Describe the solution you'd like Yesterday there was an issue in Azure Key Vault service in west europe (probably a maintenance or so, because ALL our vaults were affected, doesn't matter the subscription). The health monitors show something like: image

Although the service issue isn't reponsibility of this driver, having a plan B to mitigate this would have been nice. In theory, Azure Key Vault is transparently replicated in the paired region with automatic failover in read-only mode, but it didn't happen.

We use multiple regions to be resilient to region failures but currently the secrets-store-csi is a single point of failure as it doesn't support any type of fallback at any level.

Given that, I'd like to propose extending current behavior to support other Azure Key Vaults as failover if the primary instance fails.

Current configuration looks like:

parameters:
    keyvaultName: ......
    tenantId: ......
    useVMManagedIdentity: 'true'
    userAssignedIdentityID: .....
    objects: |
      array:
        - |
          objectName: ...
          objectType: secret

and it could be easily extended with an array of fallback Key Vaults (or just once 🤷 )

parameters:
    keyvaultName: ......
    tenantId: ......
    userAssignedIdentityID: .....
    fallback:
    -  keyvaultName: ......
       tenantId: ......
       userAssignedIdentityID: .....
    objects: |
      array:
        - |
          objectName: ...
          objectType: secret

This approach would improve the resiliency of the component, just doing a fallback to other Azure Key Vault instances if there is any error on the primary instance without disruption the service.

Anything else you would like to add: [Miscellaneous information that will assist in solving the issue.]

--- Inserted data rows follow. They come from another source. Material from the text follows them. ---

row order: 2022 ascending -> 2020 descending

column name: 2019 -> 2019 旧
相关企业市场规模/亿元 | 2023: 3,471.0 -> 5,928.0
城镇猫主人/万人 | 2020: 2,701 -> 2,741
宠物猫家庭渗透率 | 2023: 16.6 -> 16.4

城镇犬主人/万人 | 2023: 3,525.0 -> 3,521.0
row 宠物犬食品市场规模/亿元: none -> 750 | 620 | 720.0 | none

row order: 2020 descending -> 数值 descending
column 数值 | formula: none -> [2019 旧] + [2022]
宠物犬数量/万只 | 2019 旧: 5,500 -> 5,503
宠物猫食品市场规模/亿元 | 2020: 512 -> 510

As csi volumes doesn't support being optional, problems related with the upstream will block pods scheduling (with a chance of huge impact in productive environments if this happens during high load peaks). I've reviewed csi-secret-store documentation and I've not found anything to handle these scenarios, but maybe I've missed something.

Environment:

enj commented 7 months ago

Linking the slack thread here for future reference.

enj commented 7 months ago

Writing down recommendations from the slack thread:

JorTurFer commented 7 months ago

This is the slack thread in sig-storage.

I'd like to respectfuly say, all the options seem as: "do it from your side or go to another place". It is a fact that the component isn't resilient to any kind of disruption, which can be a no-go for productive scenarios.

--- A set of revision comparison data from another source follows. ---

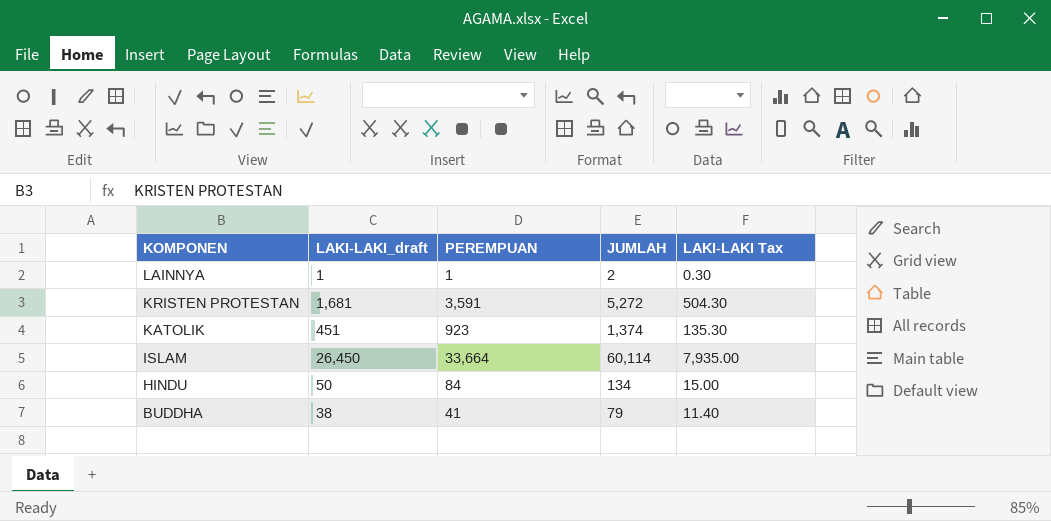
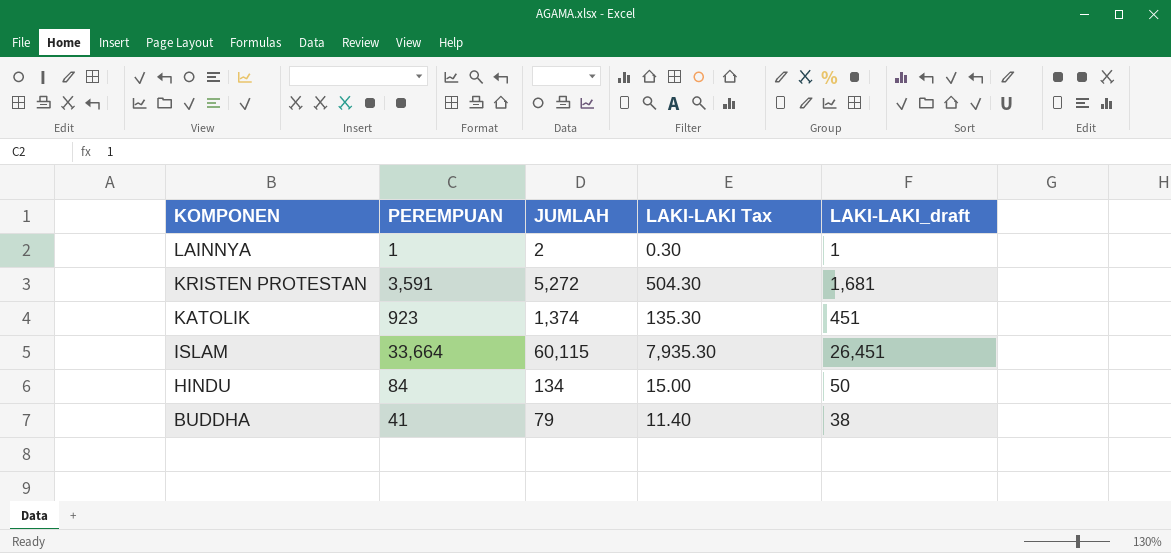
column LAKI-LAKI_draft | position: 2 -> 5
ISLAM | JUMLAH: 60,114 -> 60,115
ISLAM | LAKI-LAKI Tax: 7,935.00 -> 7,935.30
ISLAM | LAKI-LAKI_draft: 26,450 -> 26,451

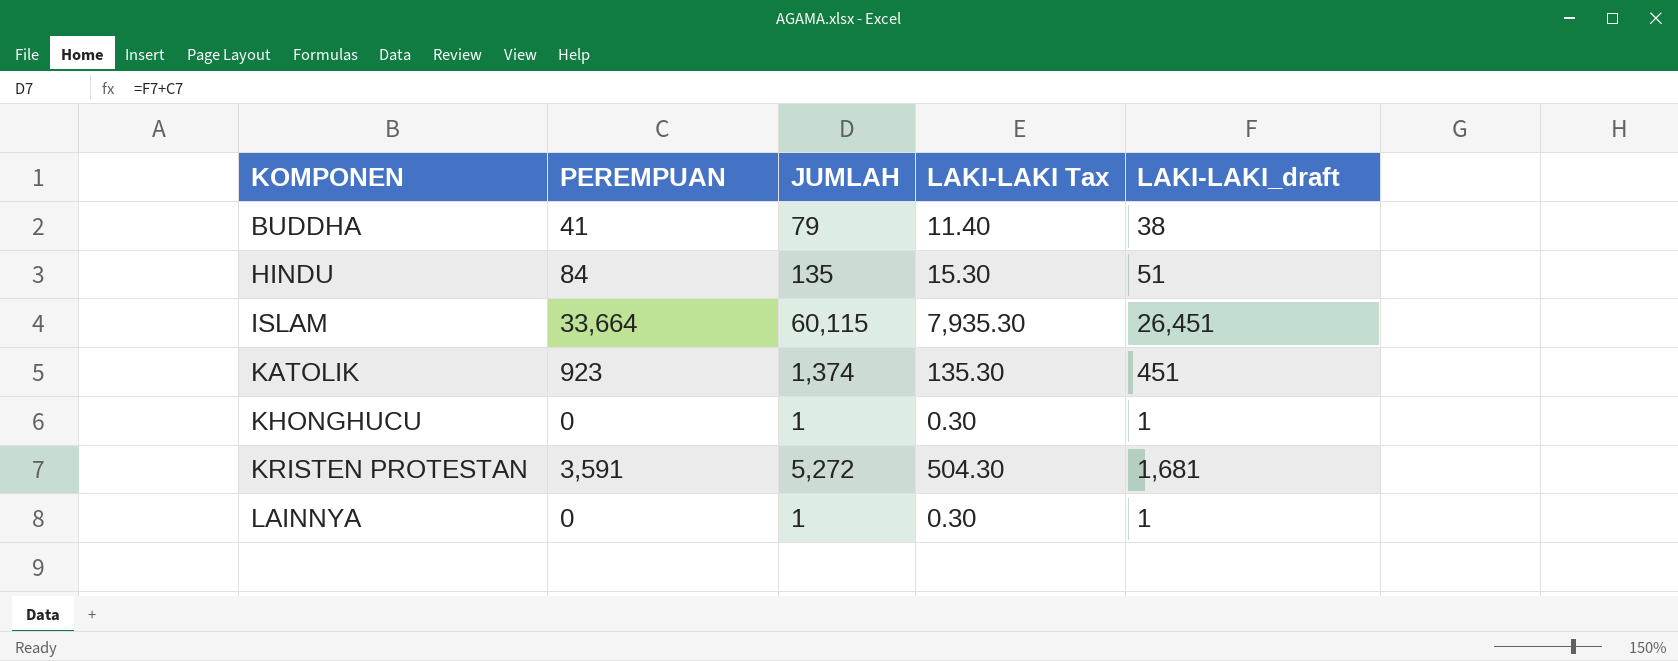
row order: KOMPONEN descending -> KOMPONEN ascending
HINDU | JUMLAH: 134 -> 135
HINDU | LAKI-LAKI Tax: 15.00 -> 15.30
HINDU | LAKI-LAKI_draft: 50 -> 51
row KHONGHUCU: none -> 0 | 1 | 0.30 | 1
LAINNYA | PEREMPUAN: 1 -> 0
LAINNYA | JUMLAH: 2 -> 1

Not storing the secrets in k8s API is the main reason for using the csi. Storing the secrets in k8s API instead of a fallback/failover/justanothercall it's already managed by other 3rd parties and it's quite less secure than using CSI.

JorTurFer commented 6 months ago

Hi again ✋ ! I've presented the topic in the SIG-Storage meeting (Jan 25th) where there's been a SIG lead and the conclusion from the SIG is that it's the CSI-drive (this component) who has to handle the failures and high availability features as making the volume optional, only moves the problem from the k8s layer to the application layer.

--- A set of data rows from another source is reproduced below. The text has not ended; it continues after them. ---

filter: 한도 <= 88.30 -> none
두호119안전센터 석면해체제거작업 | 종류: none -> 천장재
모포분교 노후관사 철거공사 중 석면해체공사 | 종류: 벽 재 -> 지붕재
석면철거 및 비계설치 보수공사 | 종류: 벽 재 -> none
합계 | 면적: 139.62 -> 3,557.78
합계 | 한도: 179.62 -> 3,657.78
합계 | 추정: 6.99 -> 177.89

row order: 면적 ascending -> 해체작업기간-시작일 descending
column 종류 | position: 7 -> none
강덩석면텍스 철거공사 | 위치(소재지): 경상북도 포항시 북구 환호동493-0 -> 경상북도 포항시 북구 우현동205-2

Is it now something open to discuss or doing it by myself the only option that's left?

Currently, the component isn't resilient to Azure Key Vault failures and it's a single point of failure indeed, which is a problem at least for us (and that's why we are willing to contribute with this)

JorTurFer commented 6 months ago

Hello @enj ! Is there any update realted with this?

JorTurFer commented 4 months ago

Hello @enj ! Have you had an opportunity to see this by chance?